1 de setembro de 2019

Mário.


   Mário é um monólogo escrito e encenado por Fernando Heitor e interpretado, magnificamente interpretado, por Flávio Gil. Está em exibição desde o dia 8 de Agosto. Eu fui vê-lo ontem, no São Jorge, às 19h. Já tinha saudades de ir ao teatro.

   Fernando Heitor, através de Flávio Gil, conta-nos a história ficcionada de Mário, um bailarino que viveu durante o Estado Novo. Em rigor, Mário é Valentim de Barros, este sim que existiu realmente e que sofreu na pele, e no espírito, as agruras de se ser diferente num tempo de moral rígida, em que tudo o que se afastava dos parâmetros ditos normais era malvisto e perseguido. Valentim de Barros nasceu em 1916 e morreu em 1986. Esteve internado quarenta anos no Hospital Miguel Bombarda. O diagnóstico? Ser homossexual, vestir-se de mulher e ter a voz afeminada. Passou por electrochoques e por uma leucotomia. Quando se deu o 25 de Abril, talvez tenha sido demasiado tarde para resgatar Valentim de Barros da loucura que não a homossexualidade, mas sim o confinamento, lhe provocou.

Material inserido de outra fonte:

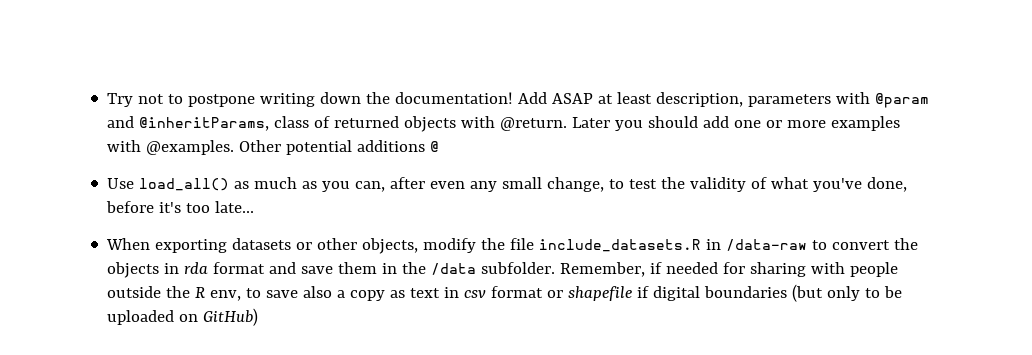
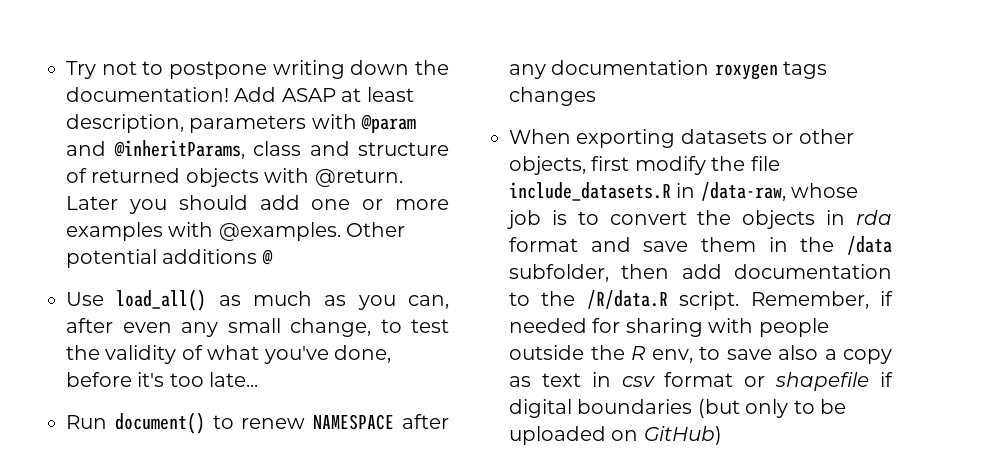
(310, 122) none -> [309,141,449,156] and structure
(255, 207) none -> [66,412,450,434] [509,60,828,80] [509,87,596,106] // Run document() to renew NAMESPACE after any documentation roxygen tags changes
(419, 246) none -> [591,156,630,171] first
[726,239,808,251] /data-raw -> [700,182,859,201] [507,210,567,229] /data-raw, whose job is
[481,262,556,274] subfolder. -> [509,264,892,282] [509,290,740,310] subfolder, then add documentation to the /R/data.R script.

Valentim de Barros fotografado pela PVDE, primeiro nome da PIDE, em 1939


    Durante quase duas horas, Flávio Gil, com o palco só para si, - e um palco pequeno, que o São Jorge é um cinema -, vai desfiando os anos e as vestes de Mário, um bailarino desprezado pelos pais em criança, que se viu obrigado a fugir de casa e dos maus-tratos. Um rapazote que cresce entre mulheres de má fama, marinheiros e comerciantes, pelas vielas de Lisboa. Que é acolhido por um padre - confessor espiritual - que o vende a um homem de posses, proprietário de um prédio na Avenida da Liberdade. A linguagem é muito crua. Flávio Gil faz-nos ouvir o que Mário sofreu: foi abusado sexualmente por aqueles homens, pelo padre, por gente endinheirada, pelo tal proprietário. Sujeito a sevícias e explorado. Adulto, passa por companhias de bailado em Paris, Buenos Aires e no Rio de Janeiro. Consta-se que terá sido verdadeiramente feliz na Cidade Maravilhosa, convivendo com a classe artística. Homens, passaram muitos pela sua cama. Mário, se pudesse, "comia-os a todos". De volta a Portugal, após anos fora, é agredido pela polícia, detido e, por fim, internado compulsivamente.


Valentim de Barros no seu quarto do Miguel Bombarda, algures na década de 70


   Flávio Gil vai trocando de roupa à pressa. Dispondo só de uma cadeira de ferro, pintada de branco frio, confundimos a vida de Mário com aquela que só existe na sua cabeça. A determinado momento, Mário já não é o bailarino jovem, "de cabelos bonitos". O corpo já não se movimenta como dantes. É um velho louco entre quatro paredes. Ou loucos foram os que o enjeitaram desde o começo, os pais. A raiva acompanha-o entre os momentos de lucidez e os de paranóia. 




   Valentim de Barros morreu discretamente, em 1986, no Hospital de São José. Pouco tempo antes, recebera alta do Miguel Bombarda. Transviado para os cânones do salazarismo, a democracia também não soube lidar com o incómodo de tamanha crueldade infligida naquele homem. Só em 2009 é que a sua vida ganhou interesse, após uma reportagem sobre a homossexualidade durante o antigo regime. Mário vem reabilitar definitivamente Valentim de Barros, o bailarino do Estado Novo.